Not a rational or civilised class, on the whole, then.
As I have previously stated, the behavioural approach removes people from the socioeconomic and political context that they inhabit and isolates them from meaningful and impacting socio-structural events and political decision-making, placing the burden of responsibility and obligation entirely within those who are suffering the inevitable systemic consequences of neoliberal policies. In such an economic system of “market forces” based on competition, there are invariably winners and losers. It’s hardly rational or fair to punish those who are simply adversely affected by an intrinsically flawed and unfair system of socioeconomic organisation for which there was never a consensus. It was simply imposed on the UK public, without any legitimate, informed consent.

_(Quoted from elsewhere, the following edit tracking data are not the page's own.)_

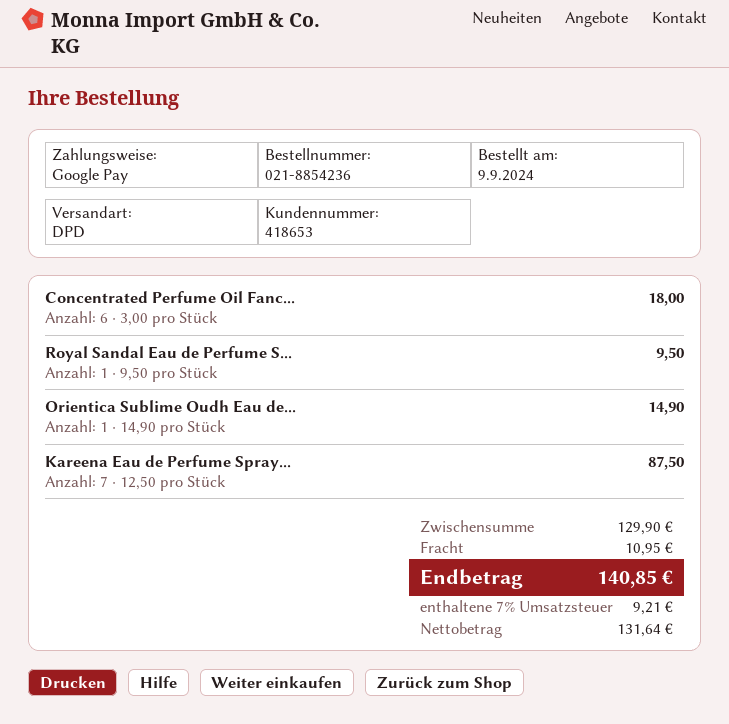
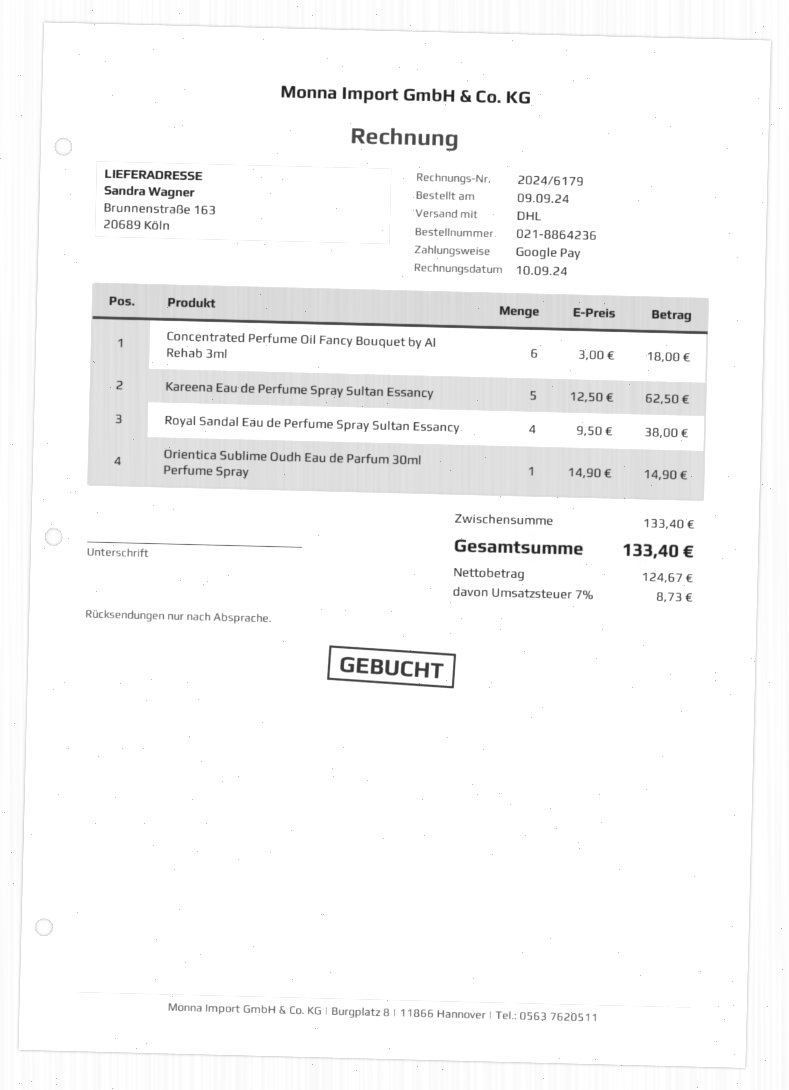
order number: 021-8854236 -> 021-8864236
shipping method: DPD -> DHL
Royal Sandal Eau de Perfume S...: 1 x 9.50 = 9.50 -> 4 x 9.50 = 38.00
Kareena Eau de Perfume Spray...: 7 x 12.50 = 87.50 -> 5 x 12.50 = 62.50
subtotal: 129.90 -> 133.40
shipping: 10.95 -> none
net: 131.64 -> 124.67
tax: 7% = 9.21 -> 7% = 8.73
total: 140.85 -> 133.40

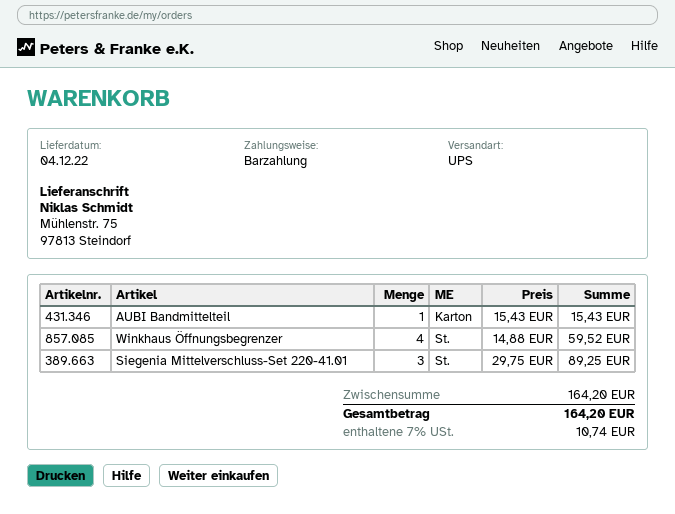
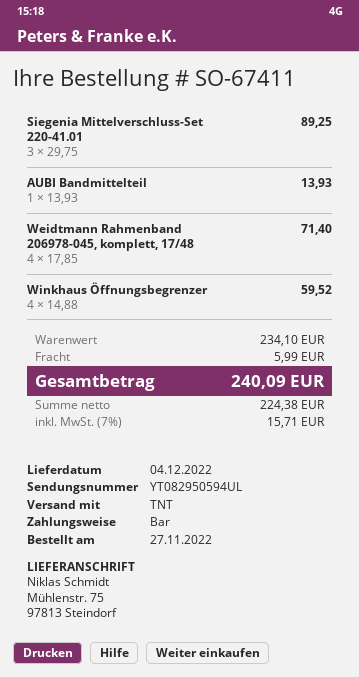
shipping method: UPS -> TNT
AUBI Bandmittelteil: 1 x 15.43 = 15.43 -> 1 x 13.93 = 13.93
Weidtmann Rahmenband 206978-045, komplett, 17/48: none -> 4 x 17.85 = 71.40
subtotal: 164.20 -> 234.10
shipping: none -> 5.99
tax: 7% = 10.74 -> 7% = 15.71
total: 164.20 -> 240.09

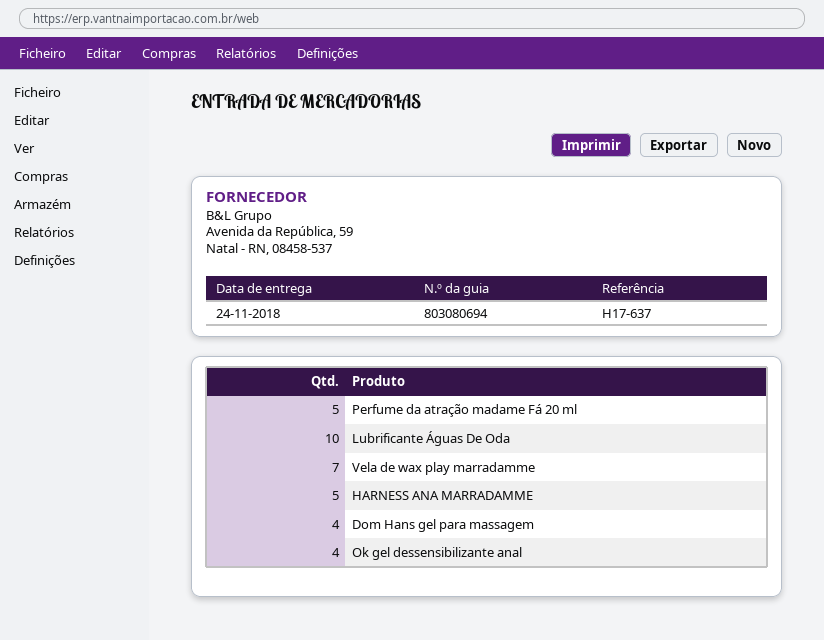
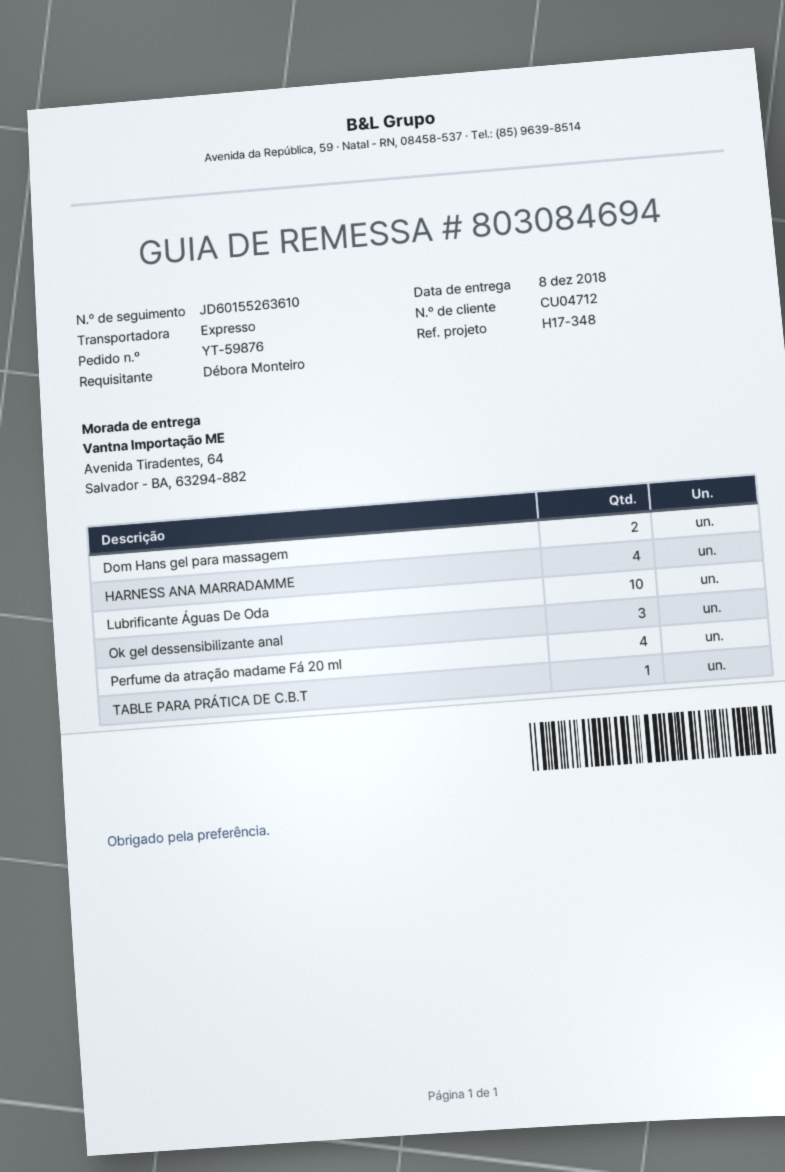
delivery note number: 803080694 -> 803084694
delivery date: 2018-11-24 -> 2018-12-08
reference: H17-637 -> H17-348
Perfume da atração madame Fá 20 ml: 5 -> 4
Vela de wax play marradamme: 7 -> none
HARNESS ANA MARRADAMME: 5 -> 4
Dom Hans gel para massagem: 4 -> 2
Ok gel dessensibilizante anal: 4 -> 3
TABLE PARA PRÁTICA DE C.B.T: none -> 1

Can you imagine the government carrying out this kind of research and stigmatising, intimidating methodology on billionaires interacting with their accountants, completing their tax returns or interacting with their offshore banks? No, I thought not.
It’s noteworthy that current Nudge Unit policy is to keep those being targeted for nudges “naive” as people tend to temporarily alter their behaviour when they know they are being observed and that skews research results. In sociology and social psychology, this is called the Hawthorne effect.
However, that approach is profoundly incompatible with established ethical research frameworks, and fundamental human rights, which, as I’ve outlined, always specify a central requirement of participants’ informed consent.
Similarly, the starting premise of laboratory usability testing is that “what people say they do with products is not always what they actually do.” In other words, we cannot trust the public to tell us what they need.
Userbility testing, an American import, is designed to “target” users’ needs and preferences by observing their behaviour. However, a big part of the motivation for this kind of research is “Building credibility for usability activities within an organization.” The government often use research like this to formulate justification narratives for controversial, coercive and punitive policies.
Democracy is meant to involve the election of a government that reflects on social problems objectively, recognises and serves public needs, and designs policy in response to what citizens actually need; it’s not about governments that coerce people to “change their behaviour” in accordance to a partisan, ideological agenda. We call the kind of government that does that “totalitarian.”
I am not the only person who is very concerned about this development.
A spokesperson for Fightback 4 Justice said:
“This is the company that has won the tender experimenting with Carers claimants using body language techniques and 2 way mirrors. If anyone gets called into one of these meetings please get in touch as I’d be happy to attend. I am very very concerned about a potential breach of a person’s human rights here particularly where mental health is one of the claimants conditions. Nothing about this “study” seems ethical in my legal opinion. A room with a 2 way mirror and capacity for 12 people studying body language and facial expressions is wrong in so many ways, DWP are giving the wrong impression that claimants are potential criminals with this latest research in my view.” Michelle (legal advocate).